====== Source material ======
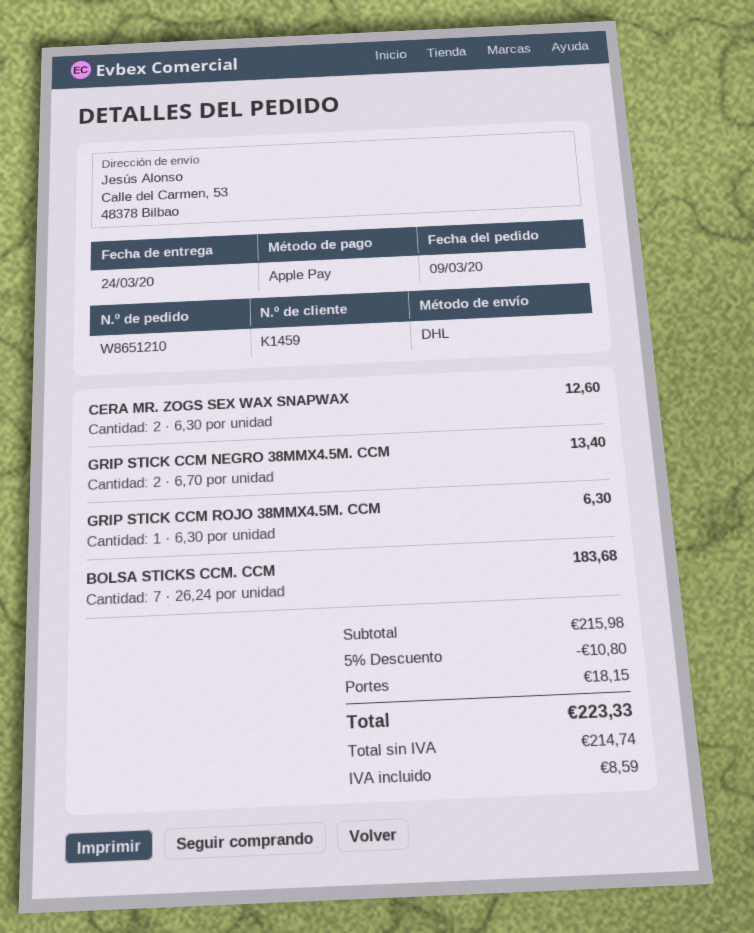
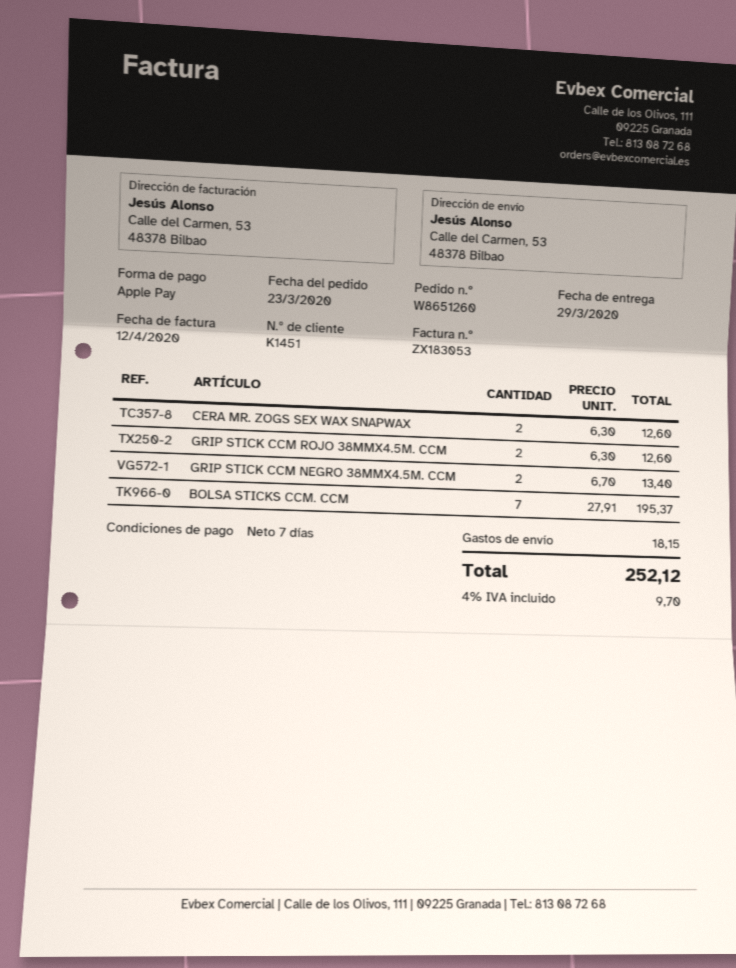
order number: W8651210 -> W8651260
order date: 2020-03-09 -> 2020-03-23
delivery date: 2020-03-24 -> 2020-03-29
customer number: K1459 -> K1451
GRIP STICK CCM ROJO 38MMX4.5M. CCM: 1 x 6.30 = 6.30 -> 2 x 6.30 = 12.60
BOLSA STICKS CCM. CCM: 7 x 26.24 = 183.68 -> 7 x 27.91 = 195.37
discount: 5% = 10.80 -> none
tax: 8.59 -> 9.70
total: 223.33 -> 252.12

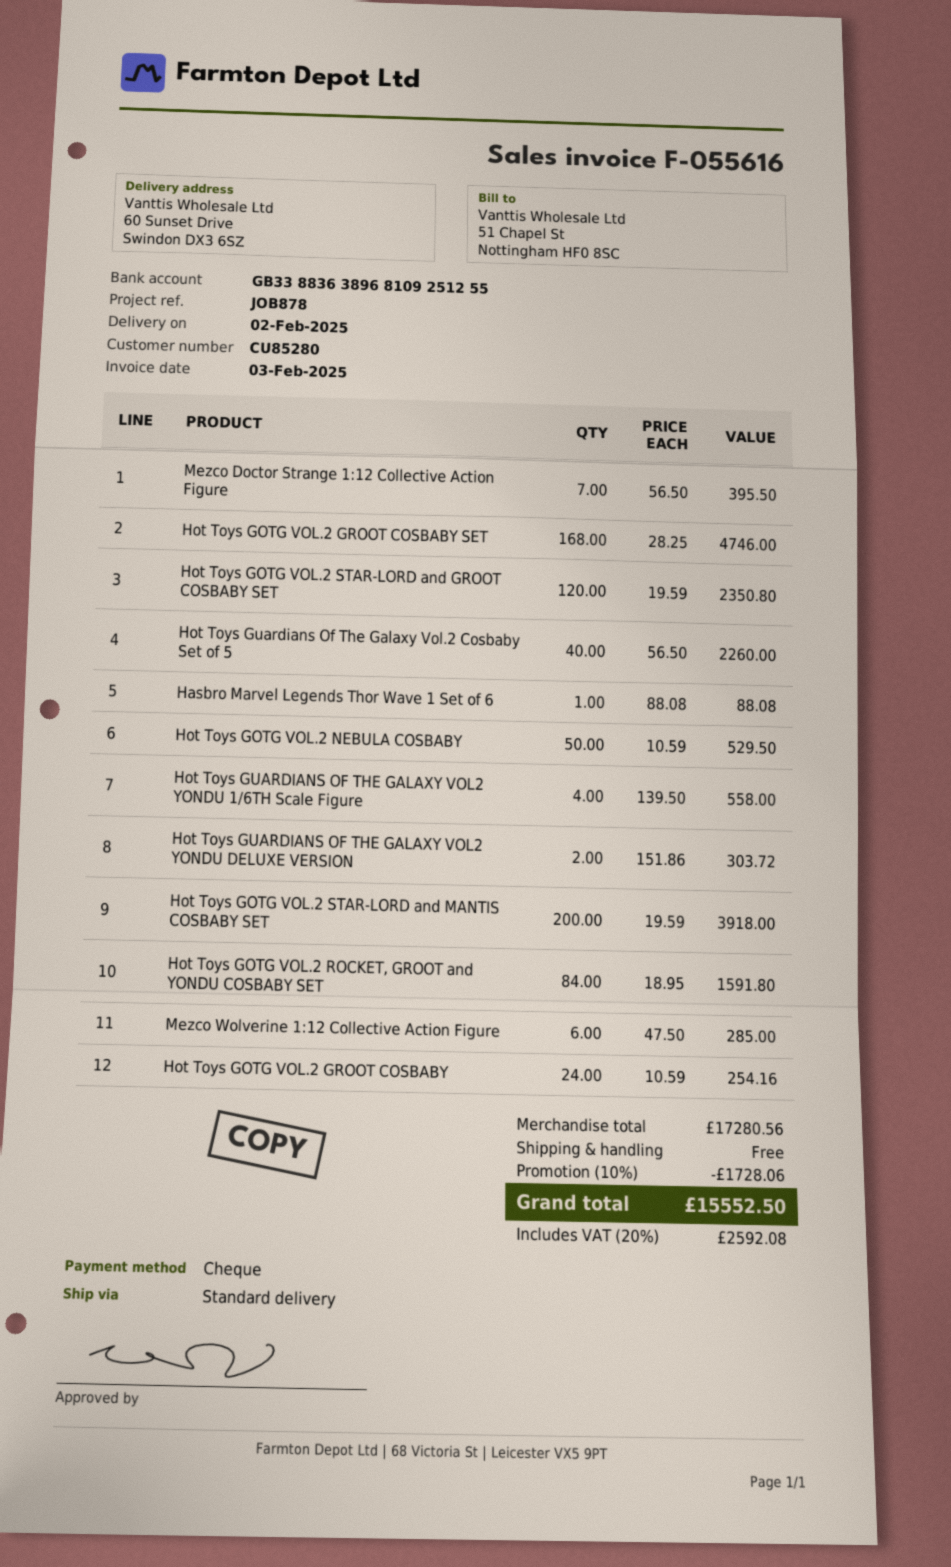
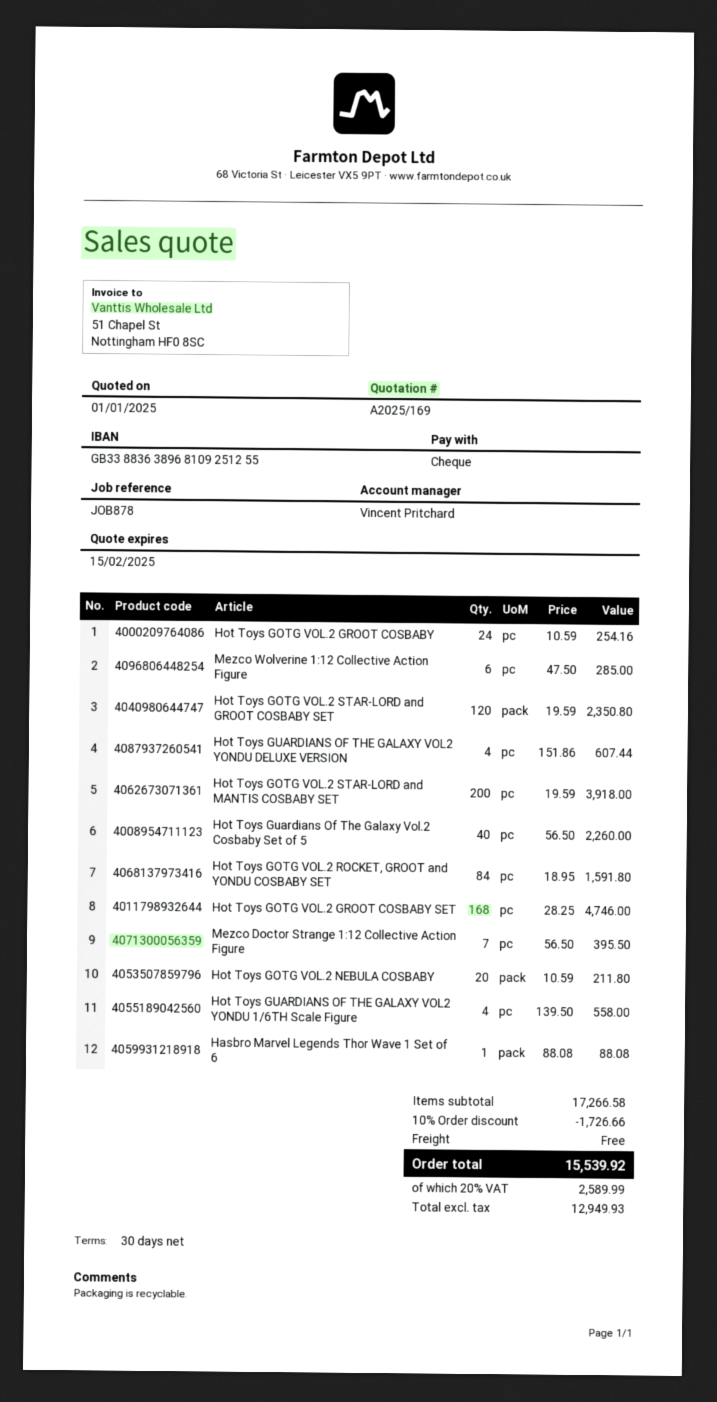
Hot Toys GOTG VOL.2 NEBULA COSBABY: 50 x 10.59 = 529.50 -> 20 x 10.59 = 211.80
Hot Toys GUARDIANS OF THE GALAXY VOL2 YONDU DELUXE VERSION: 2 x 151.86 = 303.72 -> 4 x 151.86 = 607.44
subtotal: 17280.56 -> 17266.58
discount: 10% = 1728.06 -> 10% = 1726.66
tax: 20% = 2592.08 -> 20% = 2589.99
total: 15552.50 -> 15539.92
======
- **Activity**: Counting only lines that hold the string "discount", how many are there in the listing above? Give that number by itself.

- **Problem solution**: 2